BEGIN Data to use

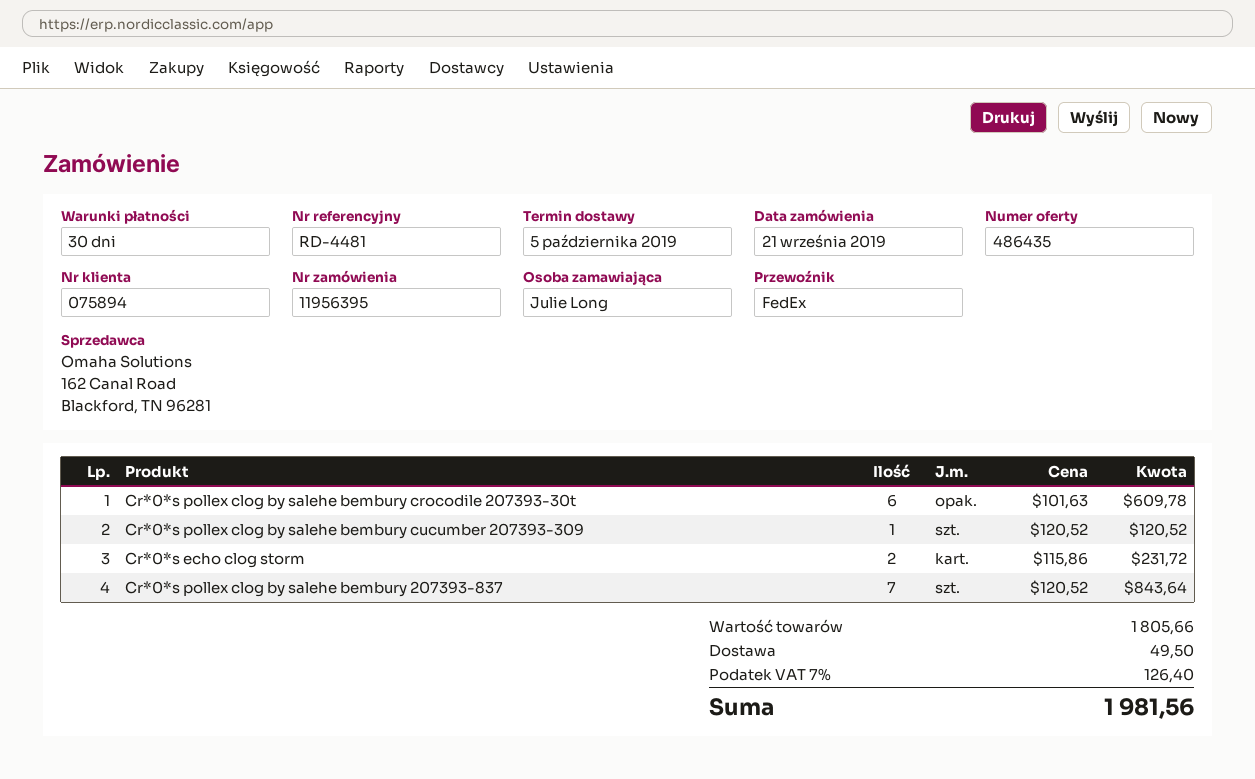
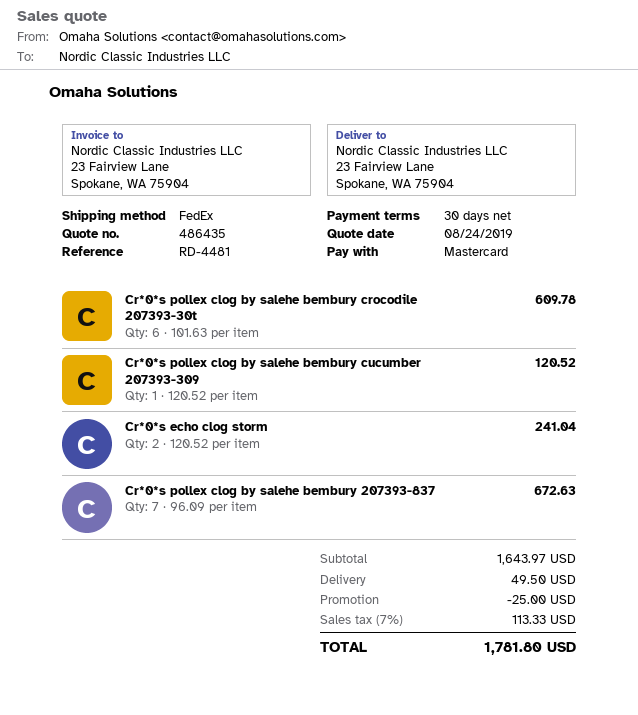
Cr*0*s echo clog storm: 2 x 115.86 = 231.72 -> 2 x 120.52 = 241.04
Cr*0*s pollex clog by salehe bembury 207393-837: 7 x 120.52 = 843.64 -> 7 x 96.09 = 672.63
subtotal: 1805.66 -> 1643.97
discount: none -> 25.00
tax: 7% = 126.40 -> 7% = 113.33
total: 1981.56 -> 1781.80

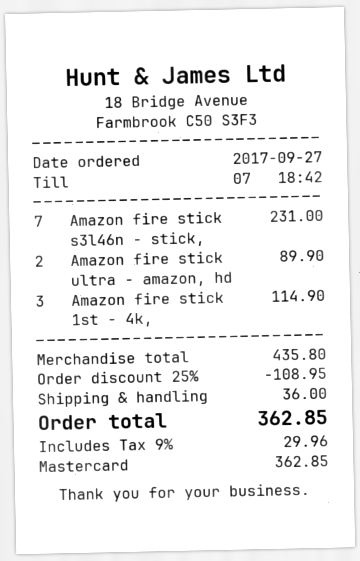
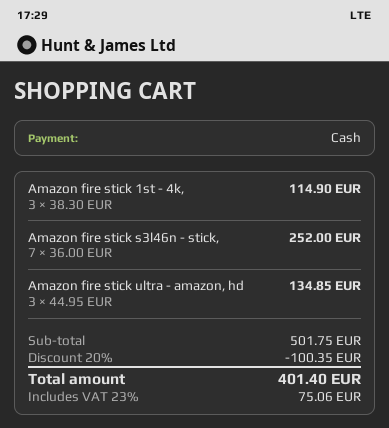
payment method: Mastercard -> cash
Amazon fire stick s3l46n - stick,: 7 for 231.00 -> 7 for 252.00
Amazon fire stick ultra - amazon, hd: 2 for 89.90 -> 3 for 134.85
subtotal: 435.80 -> 501.75
discount: 25% = 108.95 -> 20% = 100.35
shipping: 36.00 -> none
tax: 9% = 29.96 -> 23% = 75.06
total: 362.85 -> 401.40

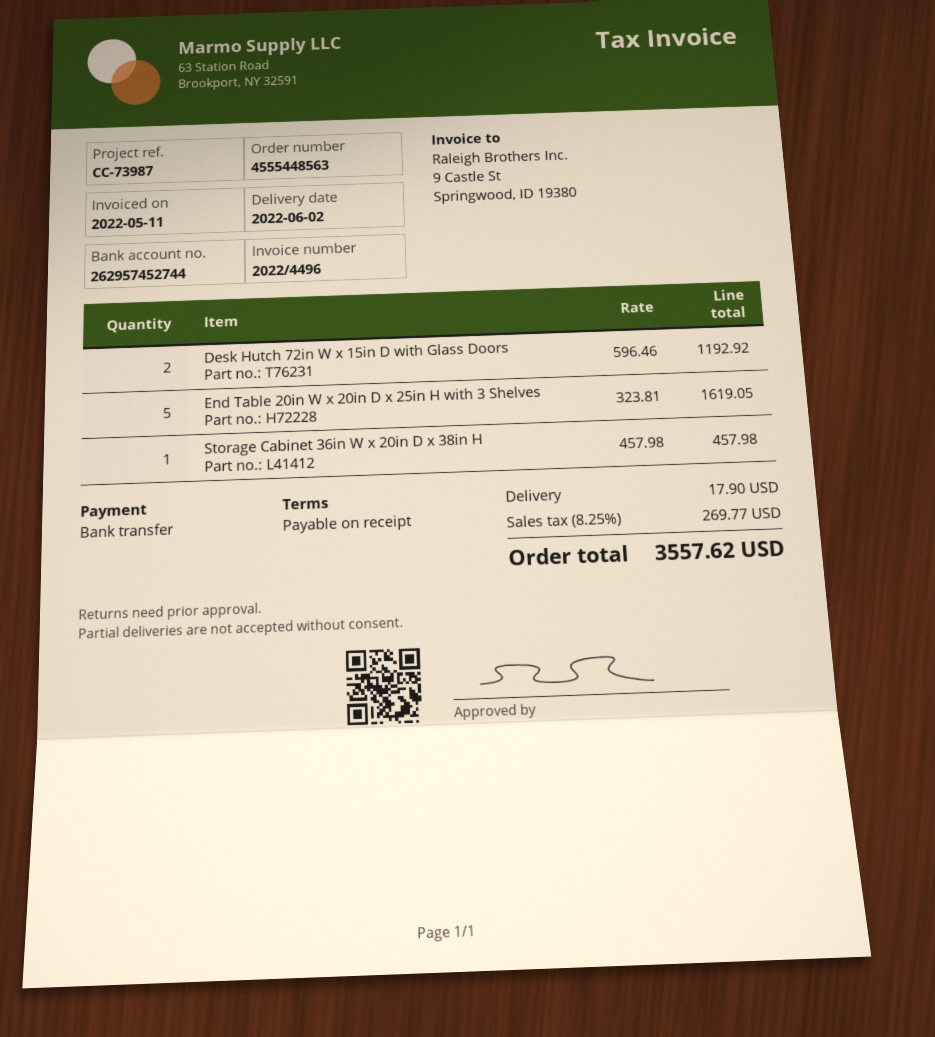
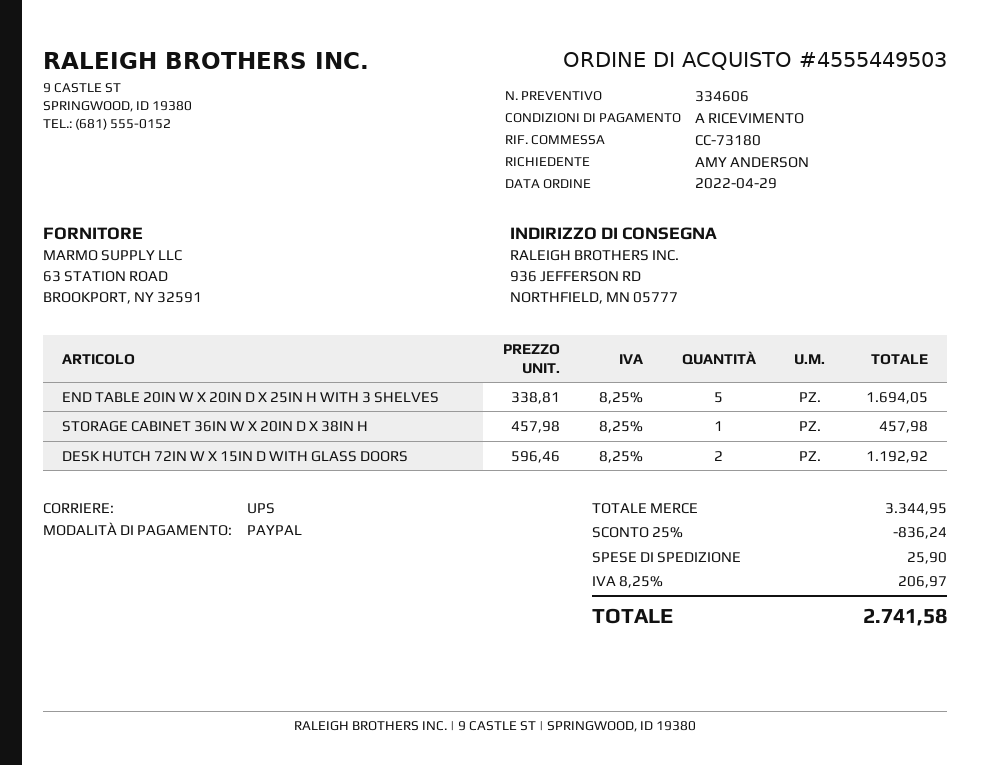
order number: 4555448563 -> 4555449503
reference: CC-73987 -> CC-73180
payment method: bank transfer -> PayPal
End Table 20in W x 20in D x 25in H with 3 Shelves: 5 x 323.81 = 1619.05 -> 5 x 338.81 = 1694.05
discount: none -> 25% = 836.24
shipping: 17.90 -> 25.90
tax: 8.25% = 269.77 -> 8.25% = 206.97
total: 3557.62 -> 2741.58

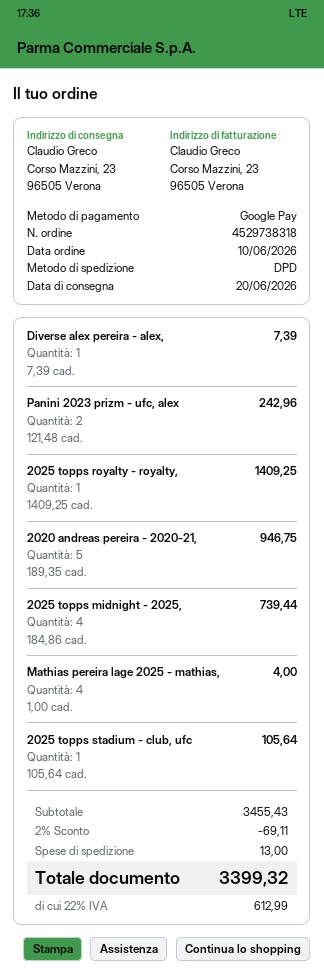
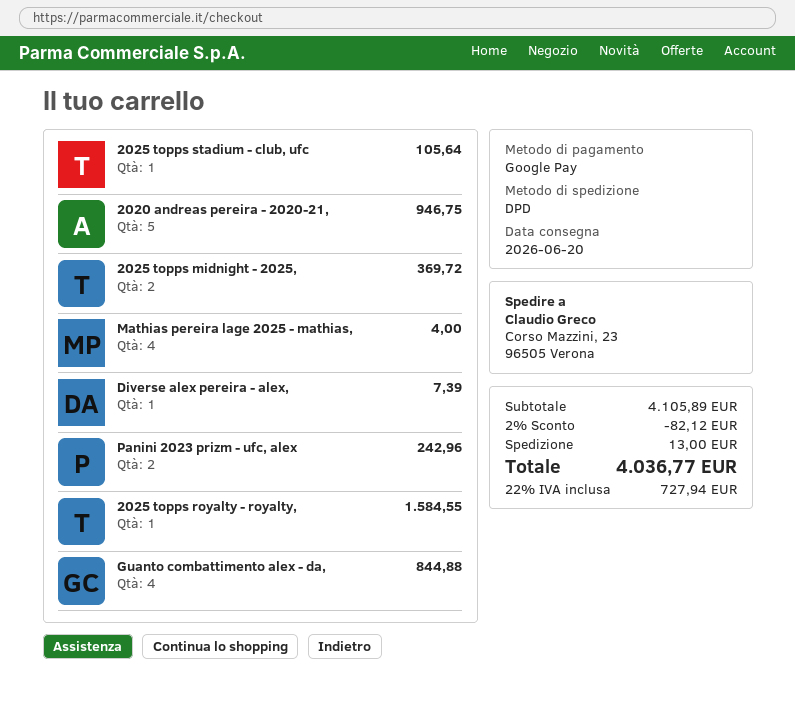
2025 topps royalty - royalty,: 1 for 1409.25 -> 1 for 1584.55
2025 topps midnight - 2025,: 4 for 739.44 -> 2 for 369.72
Guanto combattimento alex - da,: none -> 4 for 844.88
subtotal: 3455.43 -> 4105.89
discount: 2% = 69.11 -> 2% = 82.12
tax: 22% = 612.99 -> 22% = 727.94
total: 3399.32 -> 4036.77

END Data to use

Goal of the exercise:
Copy exactly the lines that run from the line containing "payment method: Mastercard -> cash" to the end of the data above, keeping both end lines and leaving out all pictures.

Reply to the task:
payment method: Mastercard -> cash
Amazon fire stick s3l46n - stick,: 7 for 231.00 -> 7 for 252.00
Amazon fire stick ultra - amazon, hd: 2 for 89.90 -> 3 for 134.85
subtotal: 435.80 -> 501.75
discount: 25% = 108.95 -> 20% = 100.35
shipping: 36.00 -> none
tax: 9% = 29.96 -> 23% = 75.06
total: 362.85 -> 401.40

order number: 4555448563 -> 4555449503
reference: CC-73987 -> CC-73180
payment method: bank transfer -> PayPal
End Table 20in W x 20in D x 25in H with 3 Shelves: 5 x 323.81 = 1619.05 -> 5 x 338.81 = 1694.05
discount: none -> 25% = 836.24
shipping: 17.90 -> 25.90
tax: 8.25% = 269.77 -> 8.25% = 206.97
total: 3557.62 -> 2741.58

2025 topps royalty - royalty,: 1 for 1409.25 -> 1 for 1584.55
2025 topps midnight - 2025,: 4 for 739.44 -> 2 for 369.72
Guanto combattimento alex - da,: none -> 4 for 844.88
subtotal: 3455.43 -> 4105.89
discount: 2% = 69.11 -> 2% = 82.12
tax: 22% = 612.99 -> 22% = 727.94
total: 3399.32 -> 4036.77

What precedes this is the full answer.